Preschool Opens Doors Applications are open for the 2019-2020 school year. The Department of Human Services encourages families to apply before March 29. This program is for families seeking aid in paying for preschool. Applications, available at patchhawaii.org, received during this period will be considered for preschool participation during July 1, 2019 and June 30, 2020. For more information, visit bit.ly/2TolEOm or call 800-746-5620.

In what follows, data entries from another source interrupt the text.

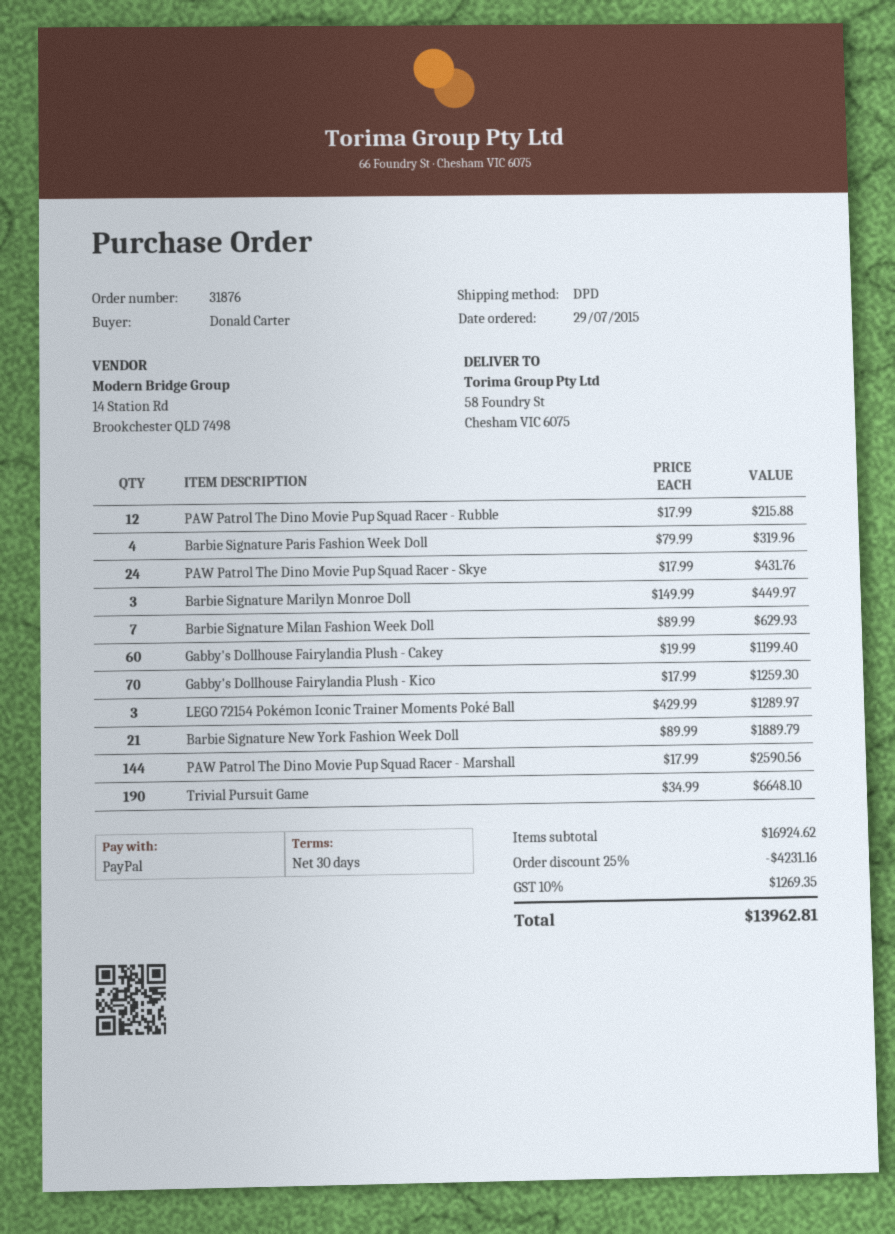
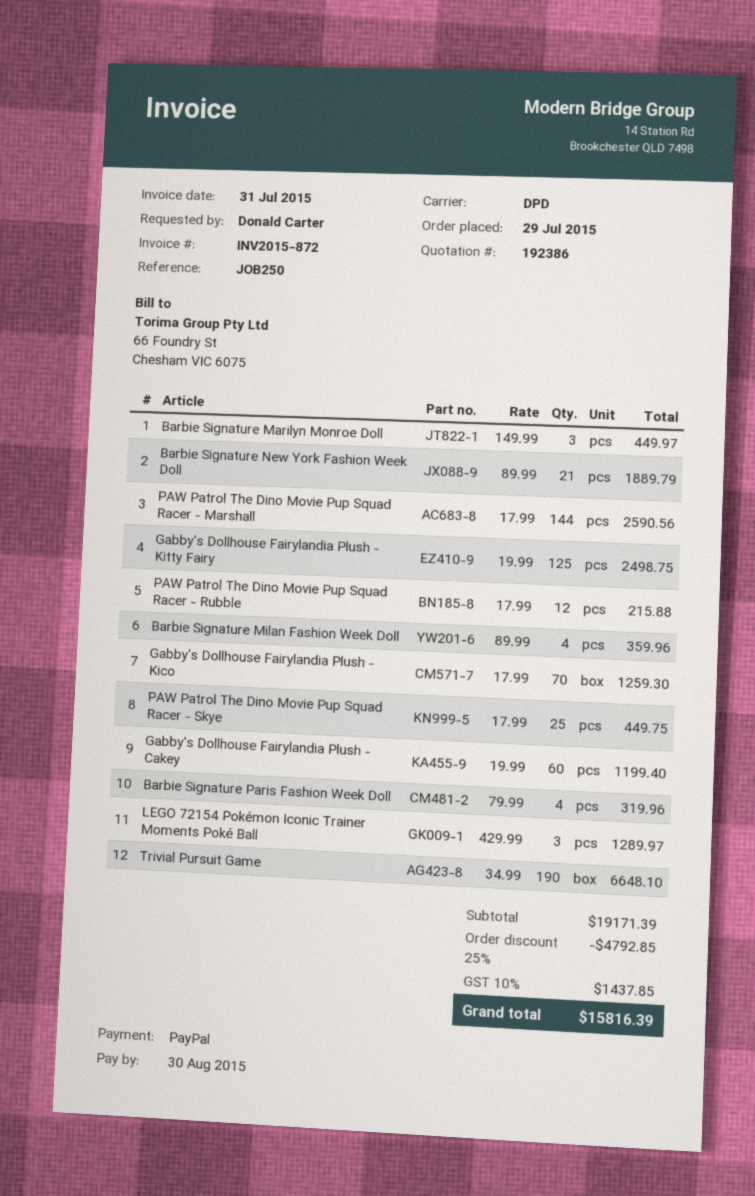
PAW Patrol The Dino Movie Pup Squad Racer - Skye: 24 x 17.99 = 431.76 -> 25 x 17.99 = 449.75
Barbie Signature Milan Fashion Week Doll: 7 x 89.99 = 629.93 -> 4 x 89.99 = 359.96
Gabby's Dollhouse Fairylandia Plush - Kitty Fairy: none -> 125 x 19.99 = 2498.75
subtotal: 16924.62 -> 19171.39
discount: 25% = 4231.16 -> 25% = 4792.85
tax: 10% = 1269.35 -> 10% = 1437.85
total: 13962.81 -> 15816.39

Five Scholarships are available from American Association of University Women-Kona.
     Three $2000 scholarships will go to female college-bound Kaʻū High School and West Hawaiʻi high school students. Application packets were sent to high school counselors and are available on the AAUW Kona website at kona-hi.aauw.net. Criteria for choosing recipients are: academic achievement; community involvement; activities and experience; and financial need. Applications must be postmarked by Monday, April 1.
     Two $1,000 scholarships will go to any female high school graduate or women returning to school from home or workplace who are attending a two-year vocational program leading to a marketable skill at Palamanui Campus, 73-4225 Ane Keohokalole Hwy, Kona. Application packets are available on the AAUW Kona website at kona-hi.aauw.net and must be postmarked by Wednesday, April 10.
      AAUW promotes equity for women and girls through advocacy, education, philanthropy, and research. Contact sharonnind@aol.com.

Beginning Farmer Institute Cohort Applications are open through April 15. BFI is a free training program which "prepares new producers of any age or operation type for a successful future in agriculture," says the release from Hawaiʻi Farmers Union United. A quote from a former student says, "In our time together, we became more than just farmers and friends – we became a family. NFU's Beginning Farmer Institute is a truly valuable experience that you will not forget."

Kaʻū Coffee Fest invites non-profits, clubs, cooperatives, and businesses to sign up for booths to serve the public at the 11th annual Kaʻū Coffee Fest Hoʻolauleʻa on Saturday, May 4 at Pāhala Community Center. The all-day event comes with music, hula, coffee tasting, and meeting the famous Kaʻū Coffee farmers. See KauCoffeeFestival.com.
     Booth fees are $100 for food vendors; $60 for non-food items and crafts, including coffee and coffee samples; and $35 for pre-approved information displays. Campaign and other political displays are not invited. Fifty percent discounts are provided to bona fide non-profit organizations and cooperatives selling food, crafts, and coffee. Each vendor is responsible for a Department of Health permit, if serving food. Call Gail Nagata 933-0918. Vendors must also obtain county vendor permits costing $30 each, to be displayed at each booth.
     Apply by Friday, April 26. Application at KauCoffeeFestival.com. Email to biokepamoses@gmail.com; mail to Brenda Iokepa-Moses, P.O. Box 208PāhalaHI 96777; or call 808-731-5409.

Applications for a Paid Internship in Kaʻū for Kupu Hawai‘i and The Nature Conservancy are being accepted. The year-long, full-time position is in TNC's Hawai‘i Island Terrestrial Program, which stewards native forest preserves in Ka‘ū and South Kona. Benefits offered include: a $1,600 monthly living allowance, before taxes; a $5,920 education award towards higher education; health care and childcare benefit, if eligible; and receiving an entry-level conservation career experience.